Task instructions:
Produce a verbatim copy of the data below that contains no pictures.
-- Opening Marker --
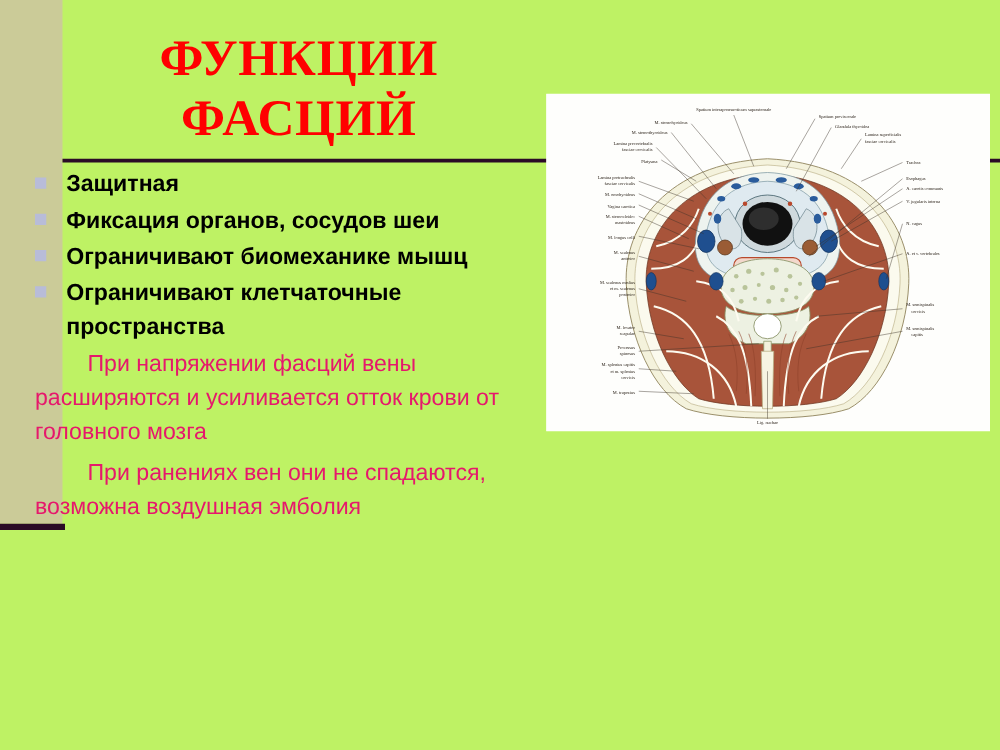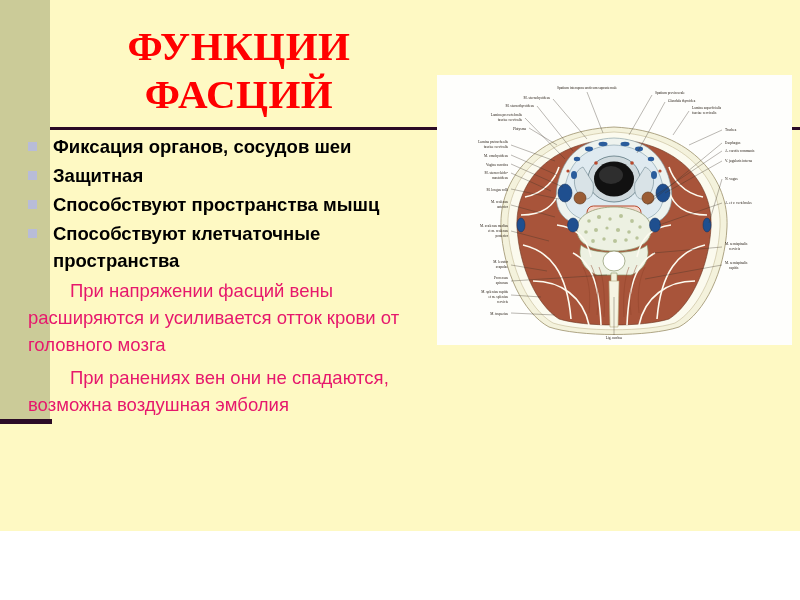--- a/index.html
+++ b/index.html
@@ -3,22 +3,22 @@
 <meta charset="utf-8">
 <style>
   html, body {
     margin: 0;
     padding: 0;
     background: #ffffff;
   }
   #slide {
     position: relative;
     width: 800px;
-    height: 531px;
-    background: #fef9c3;
+    height: 600px;
+    background: #bef264;
     overflow: hidden;
     font-family: "Liberation Sans", sans-serif;
   }
   
   .side-band {
     position: absolute;
     left: 0;
     top: 0;
     width: 50px;
     height: 419px;
@@ -122,33 +122,33 @@
   <div class="side-band"></div>
   <div class="side-band-rule"></div>
 
   <div class="title">ФУНКЦИИ
 ФАСЦИЙ</div>
   <div class="title-rule"></div>
 
   <div class="body-block">
     <div class="bullet-row">
       <span class="bullet-marker"></span>
+      <span class="bullet-text">Защитная</span>
+    </div>
+    <div class="bullet-row">
+      <span class="bullet-marker"></span>
       <span class="bullet-text">Фиксация органов, сосудов шеи</span>
     </div>
     <div class="bullet-row">
       <span class="bullet-marker"></span>
-      <span class="bullet-text">Защитная</span>
+      <span class="bullet-text">Ограничивают биомеханике мышц</span>
     </div>
     <div class="bullet-row">
       <span class="bullet-marker"></span>
-      <span class="bullet-text">Способствуют пространства мышц</span>
-    </div>
-    <div class="bullet-row">
-      <span class="bullet-marker"></span>
-      <span class="bullet-text">Способствуют клетчаточные
+      <span class="bullet-text">Ограничивают клетчаточные
 пространства</span>
     </div>
 
     <div class="para">При напряжении фасций вены расширяются и усиливается отток крови от головного мозга</div>
     <div class="para second">При ранениях вен они не спадаются, возможна воздушная эмболия</div>
   </div>
 
   <div class="figure">
     <svg class="fig-svg" viewBox="0 0 355 270" xmlns="http://www.w3.org/2000/svg">
       <rect x="0" y="0" width="355" height="270" fill="#fefefc"></rect>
-- Closing Marker --
Response to the exercise:
--- a/index.html
+++ b/index.html
@@ -3,22 +3,22 @@
 <meta charset="utf-8">
 <style>
   html, body {
     margin: 0;
     padding: 0;
     background: #ffffff;
   }
   #slide {
     position: relative;
     width: 800px;
-    height: 531px;
-    background: #fef9c3;
+    height: 600px;
+    background: #bef264;
     overflow: hidden;
     font-family: "Liberation Sans", sans-serif;
   }
   
   .side-band {
     position: absolute;
     left: 0;
     top: 0;
     width: 50px;
     height: 419px;
@@ -122,33 +122,33 @@
   <div class="side-band"></div>
   <div class="side-band-rule"></div>
 
   <div class="title">ФУНКЦИИ
 ФАСЦИЙ</div>
   <div class="title-rule"></div>
 
   <div class="body-block">
     <div class="bullet-row">
       <span class="bullet-marker"></span>
+      <span class="bullet-text">Защитная</span>
+    </div>
+    <div class="bullet-row">
+      <span class="bullet-marker"></span>
       <span class="bullet-text">Фиксация органов, сосудов шеи</span>
     </div>
     <div class="bullet-row">
       <span class="bullet-marker"></span>
-      <span class="bullet-text">Защитная</span>
+      <span class="bullet-text">Ограничивают биомеханике мышц</span>
     </div>
     <div class="bullet-row">
       <span class="bullet-marker"></span>
-      <span class="bullet-text">Способствуют пространства мышц</span>
-    </div>
-    <div class="bullet-row">
-      <span class="bullet-marker"></span>
-      <span class="bullet-text">Способствуют клетчаточные
+      <span class="bullet-text">Ограничивают клетчаточные
 пространства</span>
     </div>
 
     <div class="para">При напряжении фасций вены расширяются и усиливается отток крови от головного мозга</div>
     <div class="para second">При ранениях вен они не спадаются, возможна воздушная эмболия</div>
   </div>
 
   <div class="figure">
     <svg class="fig-svg" viewBox="0 0 355 270" xmlns="http://www.w3.org/2000/svg">
       <rect x="0" y="0" width="355" height="270" fill="#fefefc"></rect>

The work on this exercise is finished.